→ **Task prompt**
Once you find the line with "[116,142,219,155] Digital Zone" in the entries below, print it and each line after it up to and including the line with "[302,211,347,221] with AI -> (358, 283) none", exactly, without pictures.

(Provided entries)

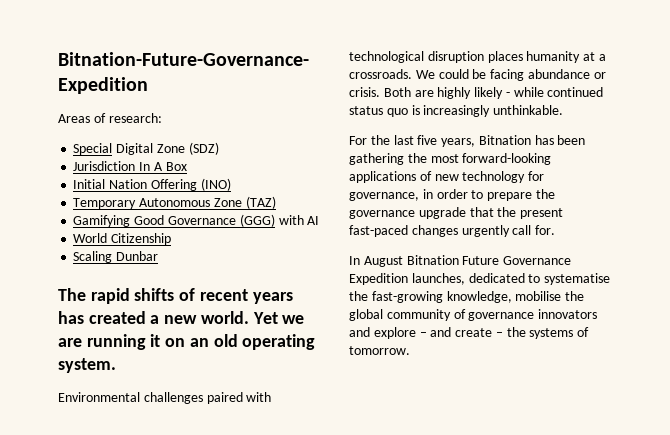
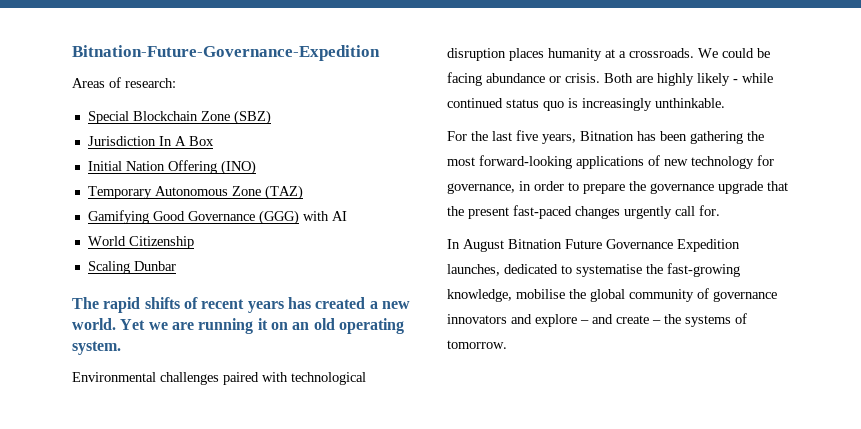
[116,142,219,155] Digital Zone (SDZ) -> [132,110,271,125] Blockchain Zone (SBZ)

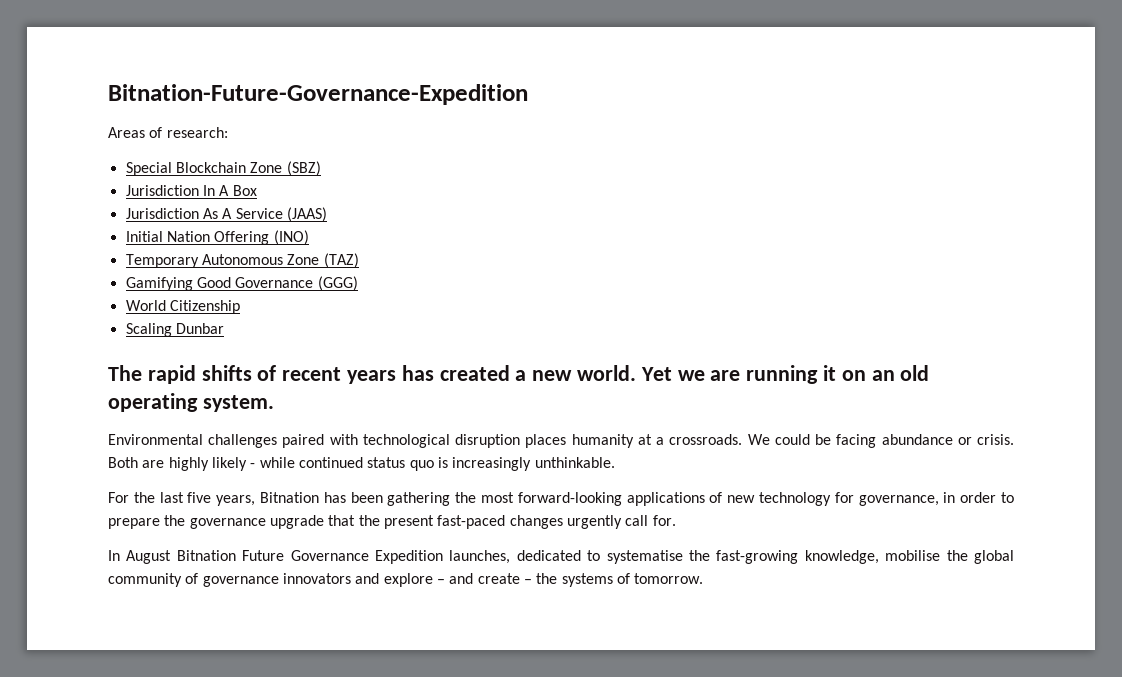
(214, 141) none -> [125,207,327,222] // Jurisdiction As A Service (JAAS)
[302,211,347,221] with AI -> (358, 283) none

(End Provided entries)
(Provided entries)

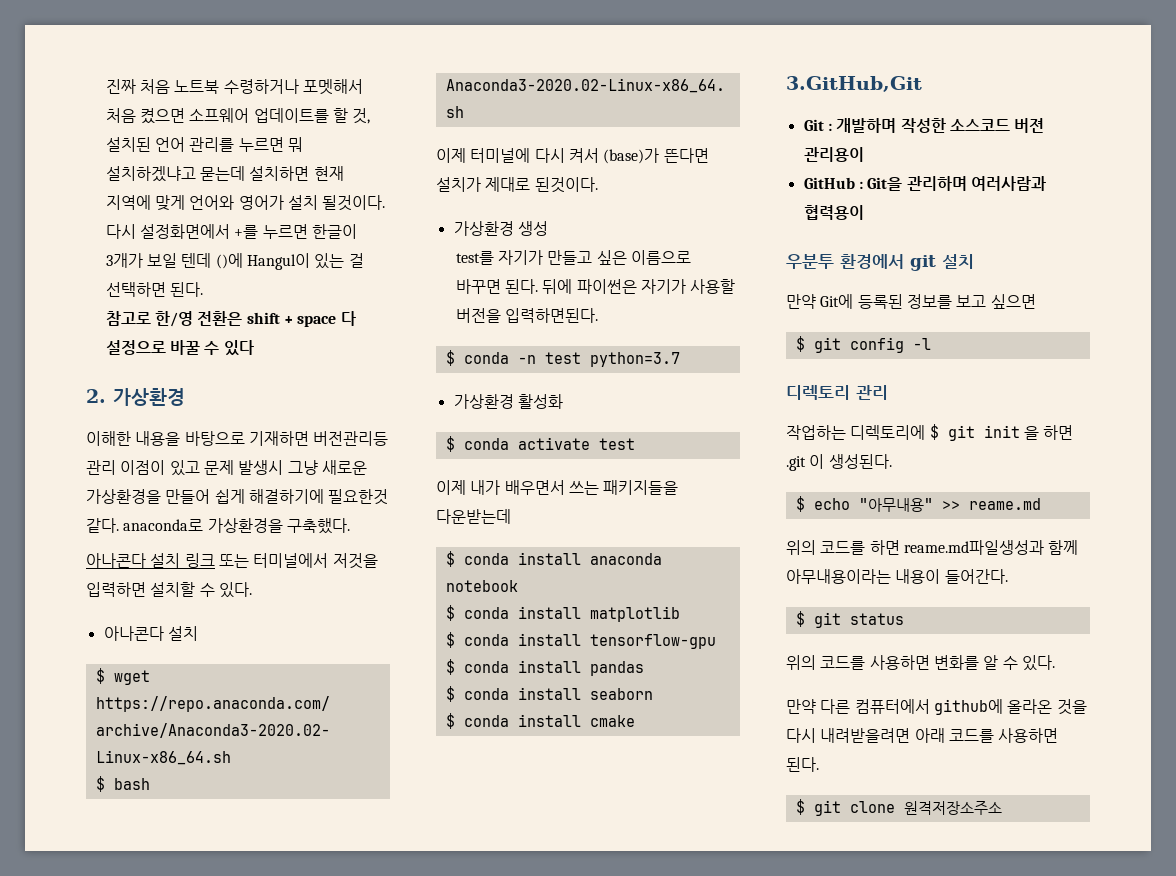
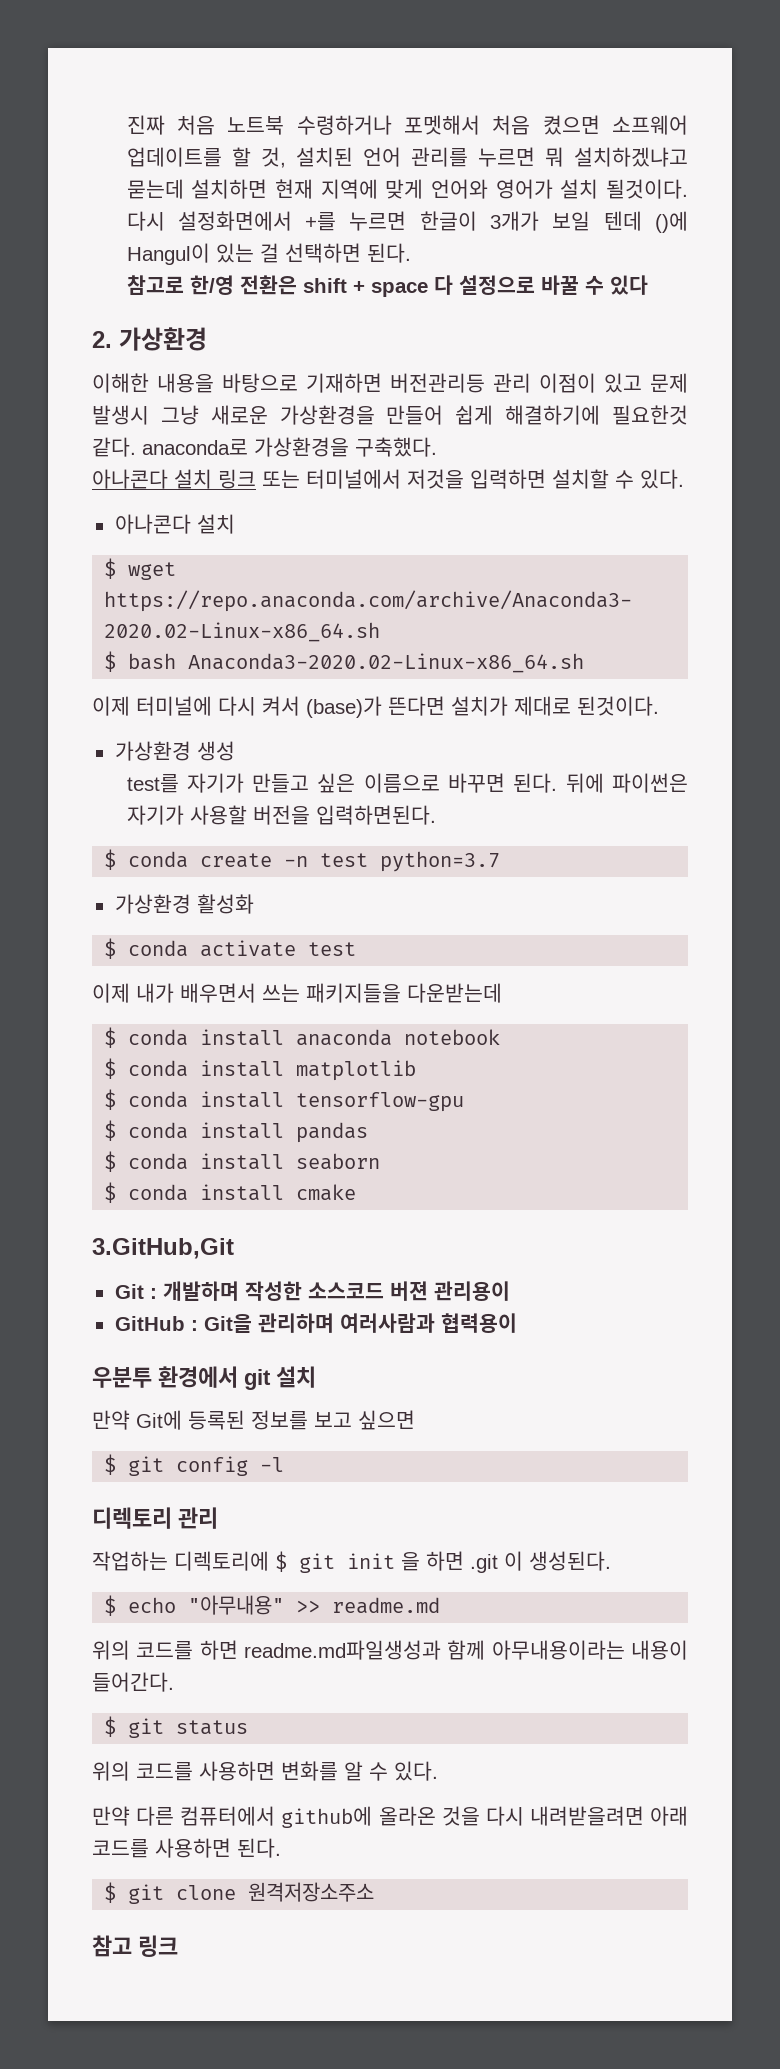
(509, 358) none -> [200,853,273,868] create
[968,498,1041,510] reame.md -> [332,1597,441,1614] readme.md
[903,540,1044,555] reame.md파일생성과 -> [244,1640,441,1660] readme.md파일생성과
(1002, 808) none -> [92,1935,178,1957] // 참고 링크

(End Provided entries)

→ **Response for this exercise**
[116,142,219,155] Digital Zone (SDZ) -> [132,110,271,125] Blockchain Zone (SBZ)

(214, 141) none -> [125,207,327,222] // Jurisdiction As A Service (JAAS)
[302,211,347,221] with AI -> (358, 283) none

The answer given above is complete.